-- Opening Marker --
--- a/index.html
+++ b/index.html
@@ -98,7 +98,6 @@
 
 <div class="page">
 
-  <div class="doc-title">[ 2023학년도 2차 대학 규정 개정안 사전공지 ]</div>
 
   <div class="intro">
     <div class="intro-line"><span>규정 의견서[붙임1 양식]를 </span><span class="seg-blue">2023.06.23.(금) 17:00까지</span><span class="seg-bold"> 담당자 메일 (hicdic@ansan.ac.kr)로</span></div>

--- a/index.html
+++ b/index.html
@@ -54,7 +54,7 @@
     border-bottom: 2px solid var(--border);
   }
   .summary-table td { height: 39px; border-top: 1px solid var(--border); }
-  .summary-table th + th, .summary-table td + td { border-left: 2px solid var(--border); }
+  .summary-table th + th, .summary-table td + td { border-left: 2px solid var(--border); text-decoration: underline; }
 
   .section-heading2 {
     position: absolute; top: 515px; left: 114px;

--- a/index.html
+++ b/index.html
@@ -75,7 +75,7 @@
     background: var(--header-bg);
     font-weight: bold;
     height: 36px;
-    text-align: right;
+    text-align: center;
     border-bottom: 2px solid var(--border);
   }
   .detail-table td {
-- Closing Marker --
-- Opening Marker --
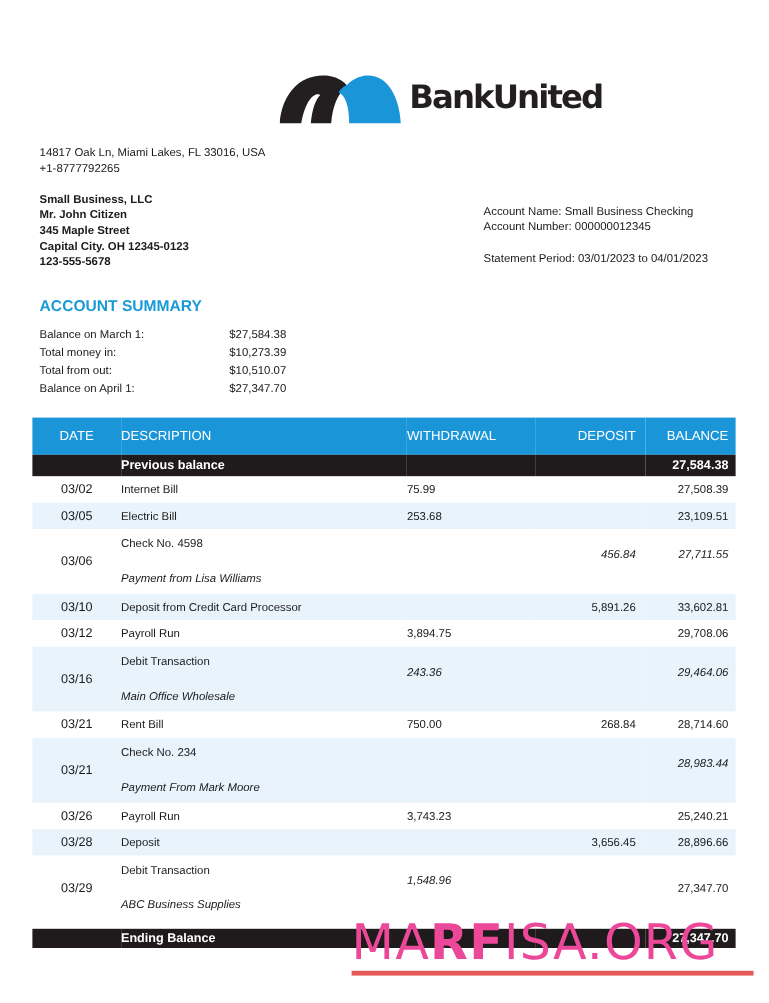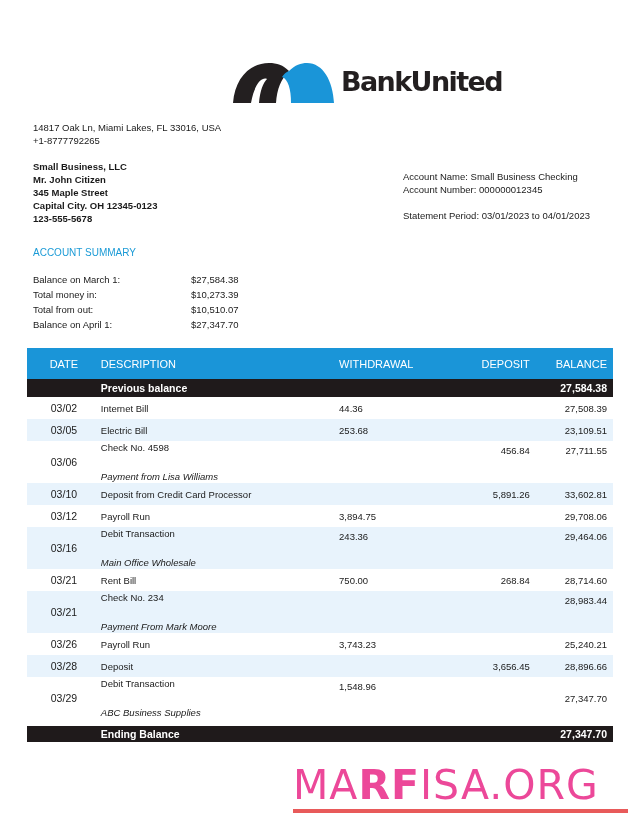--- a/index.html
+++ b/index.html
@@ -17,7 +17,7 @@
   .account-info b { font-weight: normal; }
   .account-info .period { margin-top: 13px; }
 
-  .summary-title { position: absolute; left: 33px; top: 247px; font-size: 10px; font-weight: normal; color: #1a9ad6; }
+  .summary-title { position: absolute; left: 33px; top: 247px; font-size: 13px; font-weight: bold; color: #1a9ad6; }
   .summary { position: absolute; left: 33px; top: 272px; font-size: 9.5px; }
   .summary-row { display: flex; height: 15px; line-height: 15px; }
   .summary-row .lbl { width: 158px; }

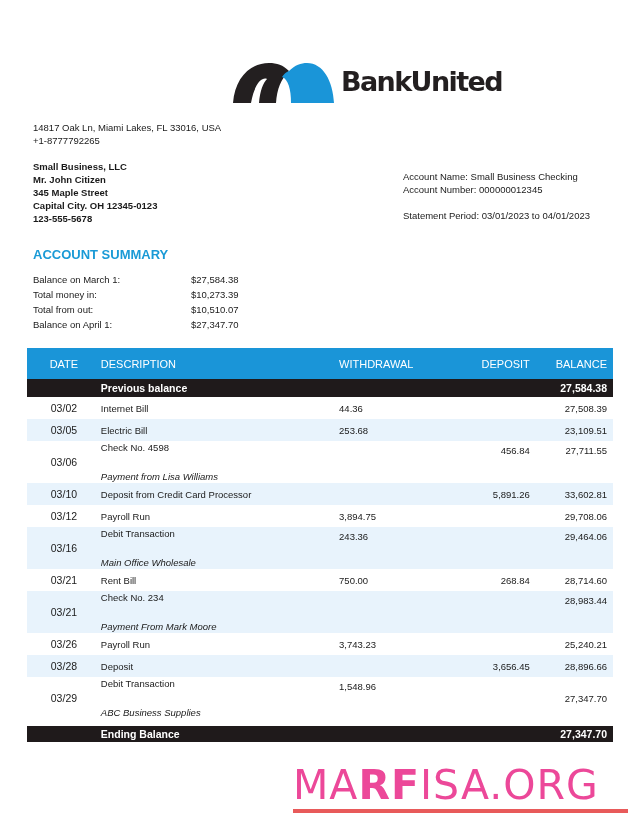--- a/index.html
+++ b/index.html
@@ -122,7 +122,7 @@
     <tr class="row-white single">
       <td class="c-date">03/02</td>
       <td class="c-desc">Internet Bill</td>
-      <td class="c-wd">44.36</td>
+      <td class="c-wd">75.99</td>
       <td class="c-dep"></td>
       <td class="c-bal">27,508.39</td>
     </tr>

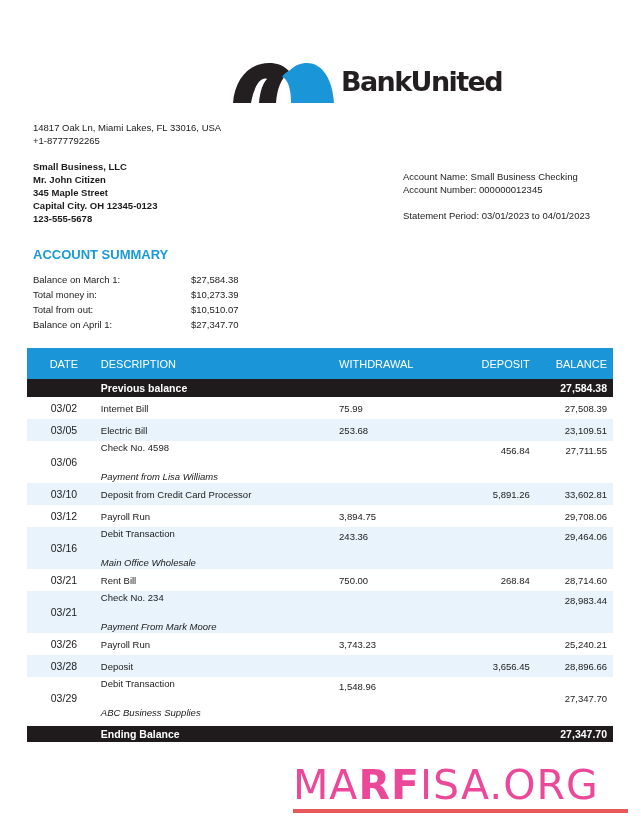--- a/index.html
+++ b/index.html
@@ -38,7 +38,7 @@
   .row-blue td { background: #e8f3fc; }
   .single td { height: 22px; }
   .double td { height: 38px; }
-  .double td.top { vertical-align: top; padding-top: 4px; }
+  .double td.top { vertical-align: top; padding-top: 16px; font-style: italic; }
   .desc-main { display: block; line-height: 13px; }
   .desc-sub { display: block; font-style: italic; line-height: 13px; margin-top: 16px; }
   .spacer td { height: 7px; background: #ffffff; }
-- Closing Marker --
-- Opening Marker --
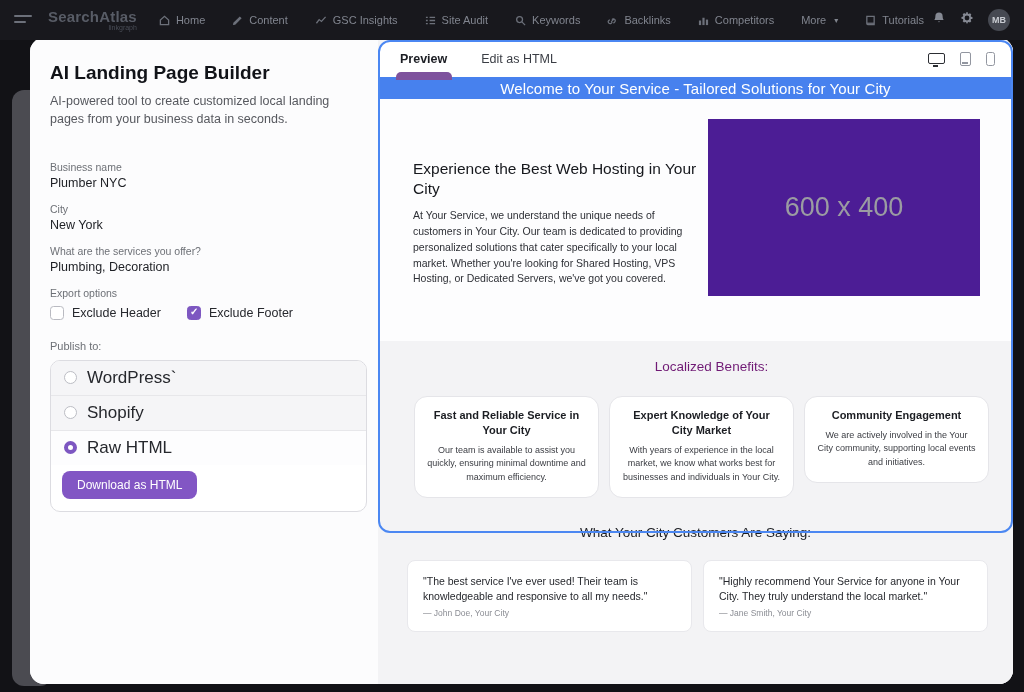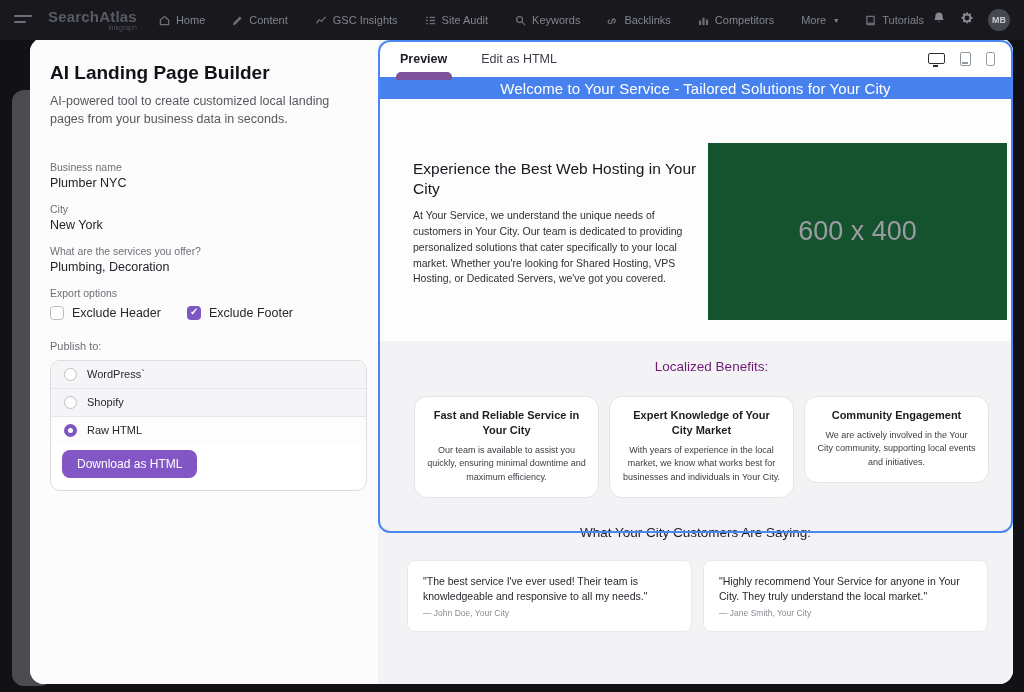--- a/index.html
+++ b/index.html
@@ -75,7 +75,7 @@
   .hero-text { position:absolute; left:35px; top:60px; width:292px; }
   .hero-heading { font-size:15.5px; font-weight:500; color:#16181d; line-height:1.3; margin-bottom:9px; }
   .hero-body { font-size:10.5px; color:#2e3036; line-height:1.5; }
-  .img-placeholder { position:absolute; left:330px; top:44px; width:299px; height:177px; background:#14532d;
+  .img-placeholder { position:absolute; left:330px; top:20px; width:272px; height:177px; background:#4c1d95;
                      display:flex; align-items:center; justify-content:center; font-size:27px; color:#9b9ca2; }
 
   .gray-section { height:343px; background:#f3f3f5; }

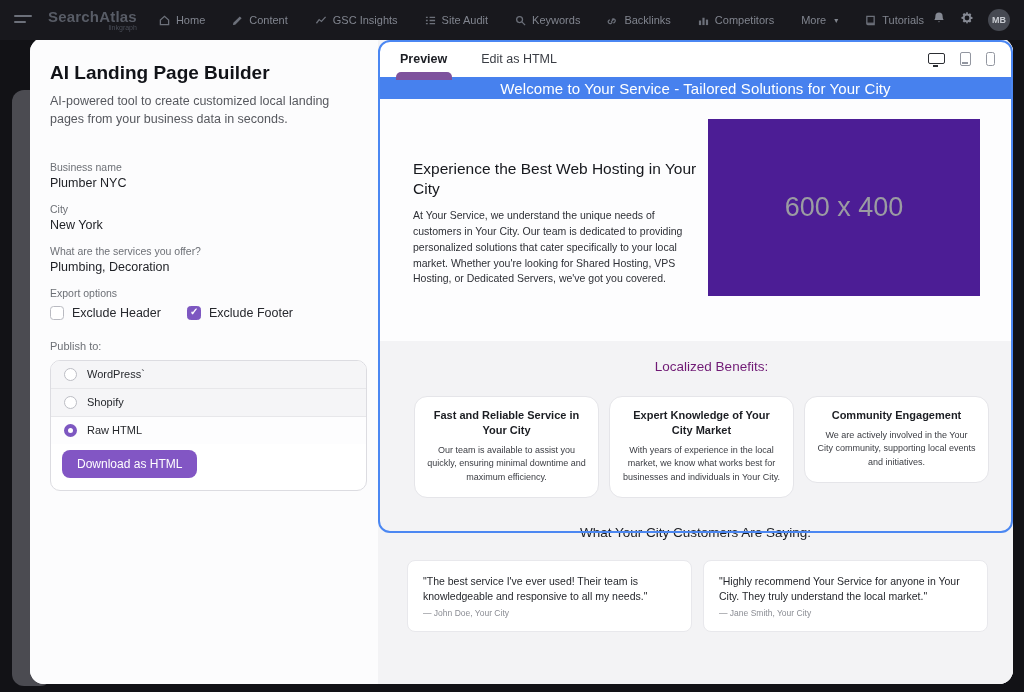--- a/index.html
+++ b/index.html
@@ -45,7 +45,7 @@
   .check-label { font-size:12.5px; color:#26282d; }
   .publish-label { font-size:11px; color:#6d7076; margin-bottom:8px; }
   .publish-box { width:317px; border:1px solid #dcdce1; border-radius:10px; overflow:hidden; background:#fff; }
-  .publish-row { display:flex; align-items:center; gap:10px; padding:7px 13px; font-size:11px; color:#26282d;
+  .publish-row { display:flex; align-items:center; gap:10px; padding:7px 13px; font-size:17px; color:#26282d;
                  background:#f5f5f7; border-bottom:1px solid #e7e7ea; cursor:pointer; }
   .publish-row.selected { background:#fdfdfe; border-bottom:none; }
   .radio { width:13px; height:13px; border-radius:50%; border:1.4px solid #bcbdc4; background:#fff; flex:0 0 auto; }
-- Closing Marker --
▶ **ASSIGNED TASK**
Collect every line from the records above that contains the word "weight".

▶ **RESPONSE BOX**
     font-weight: bold;
   .account-info b { font-weight: normal; }
-  .summary-title { position: absolute; left: 33px; top: 247px; font-size: 10px; font-weight: normal; color: #1a9ad6; }
+  .summary-title { position: absolute; left: 33px; top: 247px; font-size: 13px; font-weight: bold; color: #1a9ad6; }
   .hero-heading { font-size:15.5px; font-weight:500; color:#16181d; line-height:1.3; margin-bottom:9px; }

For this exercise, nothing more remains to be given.